All entries should be copied exactly, none left out.

(Record extracts Opens)

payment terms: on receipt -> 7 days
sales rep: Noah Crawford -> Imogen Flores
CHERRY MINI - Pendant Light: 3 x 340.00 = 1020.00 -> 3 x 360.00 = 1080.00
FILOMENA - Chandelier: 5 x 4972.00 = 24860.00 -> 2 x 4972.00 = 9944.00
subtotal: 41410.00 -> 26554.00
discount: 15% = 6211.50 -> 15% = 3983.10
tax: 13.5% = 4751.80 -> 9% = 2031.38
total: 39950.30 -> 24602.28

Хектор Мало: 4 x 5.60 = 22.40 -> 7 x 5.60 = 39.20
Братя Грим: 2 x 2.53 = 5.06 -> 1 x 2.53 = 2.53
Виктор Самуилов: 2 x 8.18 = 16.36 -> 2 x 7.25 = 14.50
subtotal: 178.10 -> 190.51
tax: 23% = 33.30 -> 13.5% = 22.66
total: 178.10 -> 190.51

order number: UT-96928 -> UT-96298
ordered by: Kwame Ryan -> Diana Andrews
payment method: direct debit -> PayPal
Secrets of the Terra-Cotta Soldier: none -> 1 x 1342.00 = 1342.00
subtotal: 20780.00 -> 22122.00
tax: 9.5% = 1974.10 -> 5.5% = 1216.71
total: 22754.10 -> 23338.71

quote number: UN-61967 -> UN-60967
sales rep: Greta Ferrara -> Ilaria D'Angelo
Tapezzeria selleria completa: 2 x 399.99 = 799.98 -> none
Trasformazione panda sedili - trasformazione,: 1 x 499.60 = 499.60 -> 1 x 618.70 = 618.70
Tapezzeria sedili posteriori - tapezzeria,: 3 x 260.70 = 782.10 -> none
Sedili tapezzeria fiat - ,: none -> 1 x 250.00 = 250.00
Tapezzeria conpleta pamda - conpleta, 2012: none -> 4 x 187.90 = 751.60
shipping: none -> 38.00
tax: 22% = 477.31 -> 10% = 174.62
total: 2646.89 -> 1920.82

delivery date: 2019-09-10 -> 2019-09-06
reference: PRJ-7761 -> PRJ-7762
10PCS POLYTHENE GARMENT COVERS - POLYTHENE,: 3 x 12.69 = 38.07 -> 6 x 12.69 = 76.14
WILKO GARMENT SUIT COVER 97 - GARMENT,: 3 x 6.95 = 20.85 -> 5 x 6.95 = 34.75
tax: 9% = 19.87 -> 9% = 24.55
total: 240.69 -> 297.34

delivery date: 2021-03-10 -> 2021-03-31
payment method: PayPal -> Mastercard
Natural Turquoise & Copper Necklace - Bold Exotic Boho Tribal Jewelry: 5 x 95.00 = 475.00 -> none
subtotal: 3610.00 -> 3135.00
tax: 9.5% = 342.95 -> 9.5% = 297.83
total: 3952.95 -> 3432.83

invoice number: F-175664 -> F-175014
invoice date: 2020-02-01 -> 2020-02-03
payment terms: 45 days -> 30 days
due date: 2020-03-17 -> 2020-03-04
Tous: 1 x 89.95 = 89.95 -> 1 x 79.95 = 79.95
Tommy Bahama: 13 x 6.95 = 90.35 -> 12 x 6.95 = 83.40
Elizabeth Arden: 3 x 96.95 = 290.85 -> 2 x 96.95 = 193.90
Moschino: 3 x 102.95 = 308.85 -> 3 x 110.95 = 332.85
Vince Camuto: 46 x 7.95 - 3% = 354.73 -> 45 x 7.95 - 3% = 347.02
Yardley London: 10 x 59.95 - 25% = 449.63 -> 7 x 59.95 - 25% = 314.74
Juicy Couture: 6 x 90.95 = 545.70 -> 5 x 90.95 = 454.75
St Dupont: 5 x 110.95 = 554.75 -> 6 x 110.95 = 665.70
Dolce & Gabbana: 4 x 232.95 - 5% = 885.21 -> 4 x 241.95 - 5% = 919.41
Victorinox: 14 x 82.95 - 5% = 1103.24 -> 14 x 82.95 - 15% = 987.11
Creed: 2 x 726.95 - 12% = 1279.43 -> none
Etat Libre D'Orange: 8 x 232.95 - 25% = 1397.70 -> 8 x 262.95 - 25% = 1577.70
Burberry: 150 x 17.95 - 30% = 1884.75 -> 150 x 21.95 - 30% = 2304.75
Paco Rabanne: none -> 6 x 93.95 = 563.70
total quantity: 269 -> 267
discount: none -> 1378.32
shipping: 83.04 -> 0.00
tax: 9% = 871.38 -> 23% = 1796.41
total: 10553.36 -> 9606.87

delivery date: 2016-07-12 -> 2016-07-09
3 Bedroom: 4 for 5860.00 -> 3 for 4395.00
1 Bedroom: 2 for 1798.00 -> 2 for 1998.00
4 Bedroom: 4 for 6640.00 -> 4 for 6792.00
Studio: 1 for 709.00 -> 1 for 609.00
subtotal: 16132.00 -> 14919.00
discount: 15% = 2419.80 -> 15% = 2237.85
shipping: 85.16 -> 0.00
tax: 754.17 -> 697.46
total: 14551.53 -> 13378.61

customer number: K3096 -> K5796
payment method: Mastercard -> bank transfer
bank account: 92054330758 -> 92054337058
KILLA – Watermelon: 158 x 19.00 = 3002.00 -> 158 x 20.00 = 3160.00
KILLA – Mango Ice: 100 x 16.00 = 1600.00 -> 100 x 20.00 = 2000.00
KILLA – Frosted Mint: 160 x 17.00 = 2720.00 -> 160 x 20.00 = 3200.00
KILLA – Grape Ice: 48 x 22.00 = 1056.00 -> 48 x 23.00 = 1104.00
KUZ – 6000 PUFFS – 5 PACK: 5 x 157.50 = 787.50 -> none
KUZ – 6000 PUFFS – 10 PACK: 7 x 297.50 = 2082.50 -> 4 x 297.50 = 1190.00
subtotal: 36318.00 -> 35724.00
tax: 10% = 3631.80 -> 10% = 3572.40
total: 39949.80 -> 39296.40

(Record extracts Closes)

* [Answer space]:
payment terms: on receipt -> 7 days
sales rep: Noah Crawford -> Imogen Flores
CHERRY MINI - Pendant Light: 3 x 340.00 = 1020.00 -> 3 x 360.00 = 1080.00
FILOMENA - Chandelier: 5 x 4972.00 = 24860.00 -> 2 x 4972.00 = 9944.00
subtotal: 41410.00 -> 26554.00
discount: 15% = 6211.50 -> 15% = 3983.10
tax: 13.5% = 4751.80 -> 9% = 2031.38
total: 39950.30 -> 24602.28

Хектор Мало: 4 x 5.60 = 22.40 -> 7 x 5.60 = 39.20
Братя Грим: 2 x 2.53 = 5.06 -> 1 x 2.53 = 2.53
Виктор Самуилов: 2 x 8.18 = 16.36 -> 2 x 7.25 = 14.50
subtotal: 178.10 -> 190.51
tax: 23% = 33.30 -> 13.5% = 22.66
total: 178.10 -> 190.51

order number: UT-96928 -> UT-96298
ordered by: Kwame Ryan -> Diana Andrews
payment method: direct debit -> PayPal
Secrets of the Terra-Cotta Soldier: none -> 1 x 1342.00 = 1342.00
subtotal: 20780.00 -> 22122.00
tax: 9.5% = 1974.10 -> 5.5% = 1216.71
total: 22754.10 -> 23338.71

quote number: UN-61967 -> UN-60967
sales rep: Greta Ferrara -> Ilaria D'Angelo
Tapezzeria selleria completa: 2 x 399.99 = 799.98 -> none
Trasformazione panda sedili - trasformazione,: 1 x 499.60 = 499.60 -> 1 x 618.70 = 618.70
Tapezzeria sedili posteriori - tapezzeria,: 3 x 260.70 = 782.10 -> none
Sedili tapezzeria fiat - ,: none -> 1 x 250.00 = 250.00
Tapezzeria conpleta pamda - conpleta, 2012: none -> 4 x 187.90 = 751.60
shipping: none -> 38.00
tax: 22% = 477.31 -> 10% = 174.62
total: 2646.89 -> 1920.82

delivery date: 2019-09-10 -> 2019-09-06
reference: PRJ-7761 -> PRJ-7762
10PCS POLYTHENE GARMENT COVERS - POLYTHENE,: 3 x 12.69 = 38.07 -> 6 x 12.69 = 76.14
WILKO GARMENT SUIT COVER 97 - GARMENT,: 3 x 6.95 = 20.85 -> 5 x 6.95 = 34.75
tax: 9% = 19.87 -> 9% = 24.55
total: 240.69 -> 297.34

delivery date: 2021-03-10 -> 2021-03-31
payment method: PayPal -> Mastercard
Natural Turquoise & Copper Necklace - Bold Exotic Boho Tribal Jewelry: 5 x 95.00 = 475.00 -> none
subtotal: 3610.00 -> 3135.00
tax: 9.5% = 342.95 -> 9.5% = 297.83
total: 3952.95 -> 3432.83

invoice number: F-175664 -> F-175014
invoice date: 2020-02-01 -> 2020-02-03
payment terms: 45 days -> 30 days
due date: 2020-03-17 -> 2020-03-04
Tous: 1 x 89.95 = 89.95 -> 1 x 79.95 = 79.95
Tommy Bahama: 13 x 6.95 = 90.35 -> 12 x 6.95 = 83.40
Elizabeth Arden: 3 x 96.95 = 290.85 -> 2 x 96.95 = 193.90
Moschino: 3 x 102.95 = 308.85 -> 3 x 110.95 = 332.85
Vince Camuto: 46 x 7.95 - 3% = 354.73 -> 45 x 7.95 - 3% = 347.02
Yardley London: 10 x 59.95 - 25% = 449.63 -> 7 x 59.95 - 25% = 314.74
Juicy Couture: 6 x 90.95 = 545.70 -> 5 x 90.95 = 454.75
St Dupont: 5 x 110.95 = 554.75 -> 6 x 110.95 = 665.70
Dolce & Gabbana: 4 x 232.95 - 5% = 885.21 -> 4 x 241.95 - 5% = 919.41
Victorinox: 14 x 82.95 - 5% = 1103.24 -> 14 x 82.95 - 15% = 987.11
Creed: 2 x 726.95 - 12% = 1279.43 -> none
Etat Libre D'Orange: 8 x 232.95 - 25% = 1397.70 -> 8 x 262.95 - 25% = 1577.70
Burberry: 150 x 17.95 - 30% = 1884.75 -> 150 x 21.95 - 30% = 2304.75
Paco Rabanne: none -> 6 x 93.95 = 563.70
total quantity: 269 -> 267
discount: none -> 1378.32
shipping: 83.04 -> 0.00
tax: 9% = 871.38 -> 23% = 1796.41
total: 10553.36 -> 9606.87

delivery date: 2016-07-12 -> 2016-07-09
3 Bedroom: 4 for 5860.00 -> 3 for 4395.00
1 Bedroom: 2 for 1798.00 -> 2 for 1998.00
4 Bedroom: 4 for 6640.00 -> 4 for 6792.00
Studio: 1 for 709.00 -> 1 for 609.00
subtotal: 16132.00 -> 14919.00
discount: 15% = 2419.80 -> 15% = 2237.85
shipping: 85.16 -> 0.00
tax: 754.17 -> 697.46
total: 14551.53 -> 13378.61

customer number: K3096 -> K5796
payment method: Mastercard -> bank transfer
bank account: 92054330758 -> 92054337058
KILLA – Watermelon: 158 x 19.00 = 3002.00 -> 158 x 20.00 = 3160.00
KILLA – Mango Ice: 100 x 16.00 = 1600.00 -> 100 x 20.00 = 2000.00
KILLA – Frosted Mint: 160 x 17.00 = 2720.00 -> 160 x 20.00 = 3200.00
KILLA – Grape Ice: 48 x 22.00 = 1056.00 -> 48 x 23.00 = 1104.00
KUZ – 6000 PUFFS – 5 PACK: 5 x 157.50 = 787.50 -> none
KUZ – 6000 PUFFS – 10 PACK: 7 x 297.50 = 2082.50 -> 4 x 297.50 = 1190.00
subtotal: 36318.00 -> 35724.00
tax: 10% = 3631.80 -> 10% = 3572.40
total: 39949.80 -> 39296.40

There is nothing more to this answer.